Głównym powodem, dla którego ta książka skradła moje serce, są problemy w niej opisywane. Pomiędzy wierszami odczytujemy, że Eden zmaga się z brakiem akceptacji wśród rówieśników, wyśmiewaniem z powodu nadwagi, co sprawia że traci pewność siebie. Jest zdeterminowana, by poprawić swoją sylwetkę, jednak słowa najbliższych przyjaciółek wciąż ją ranią i sprawiają, że czuje się gorsza. Tyler – chłopak, który tylko z pozoru jest twardzielem. Skrywa tajemnicę i nikomu nie pozwala wedrzeć się za mur, który wybudował wokół siebie. By uciec od problemów, by nie myśleć ucieka w narkotyki. Problemy, które tak często zdarzają się wśród dzisiejszej młodzieży i które tak często nie są zauważane. Patrzymy na ludzi powierzchownie, nie widząc ich problemów albo starając się ich nie zauważyć. A o tym trzeba rozmawiać, o tym trzeba pisać, by każdy zrozumiał, że życie nie jest kolorowe, i może wśród naszych najbliższych zdarzają się podobne problemy.
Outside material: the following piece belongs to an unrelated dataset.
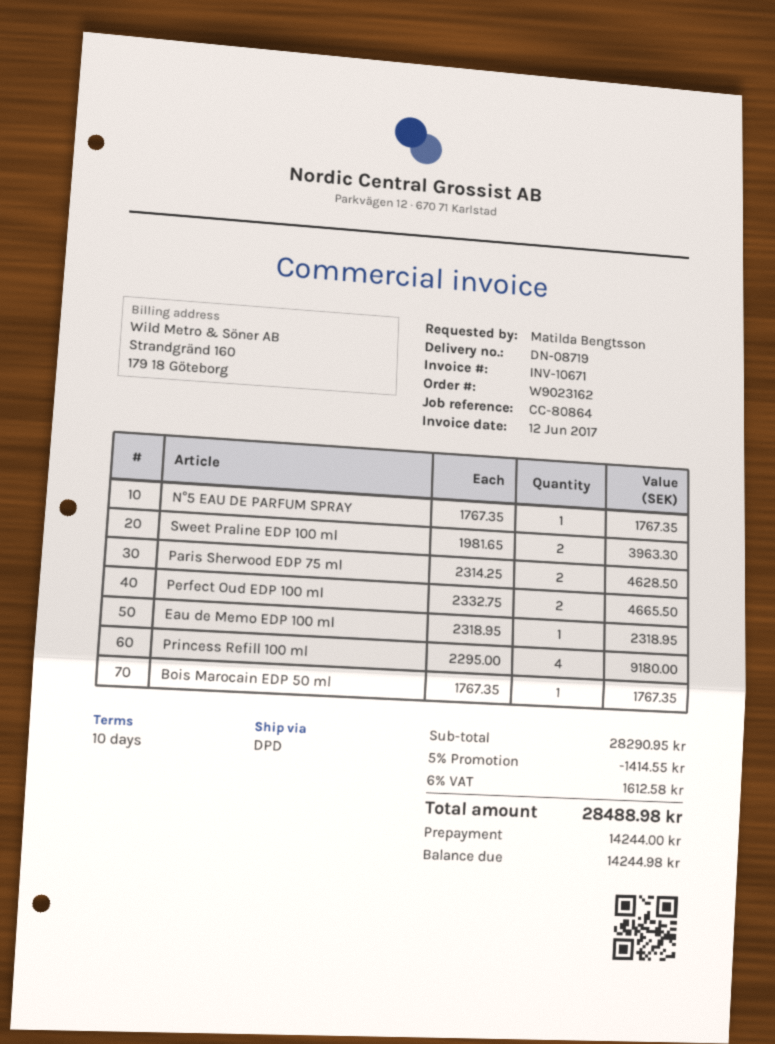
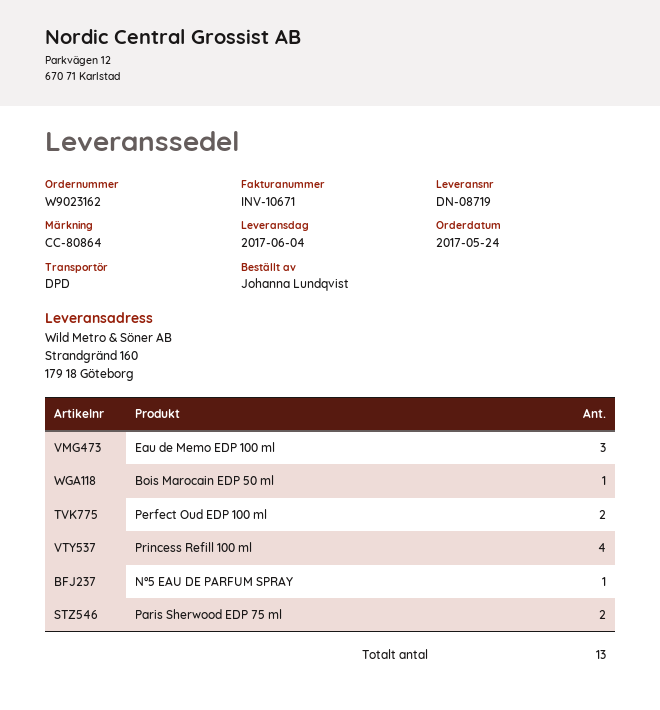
ordered by: Matilda Bengtsson -> Johanna Lundqvist
Sweet Praline EDP 100 ml: 2 -> none
Eau de Memo EDP 100 ml: 1 -> 3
„Czy wspomniałam, że Cię kocham” rozpoczyna trylogię Dimily. Już teraz moja ciekawość została wystawiona na ciężką próbę. Książka tak mnie zaintrygowała, tak pochłonęła, że z przyjemnością sięgnę po kolejną część. Zakończenie, jak to zakończenie jest tak ciekawe, że pozostawia czytelnika z kompletną pustką w głowie. Chciałby się rzec, że czujemy się jak Titanic w momencie zderzenia z górą lodową. Całkiem nieprzewidywalnie, całkiem szokująco. Napis na okładce „Pierwszy tom fenomenalnej serii Dimily” jest w zupełności zgodny z prawdą. Jest to fenomenalna powieść. Pozostaje nam tylko czekać na kolejną część i na kolejne morze emocji, które ze sobą przyniesie.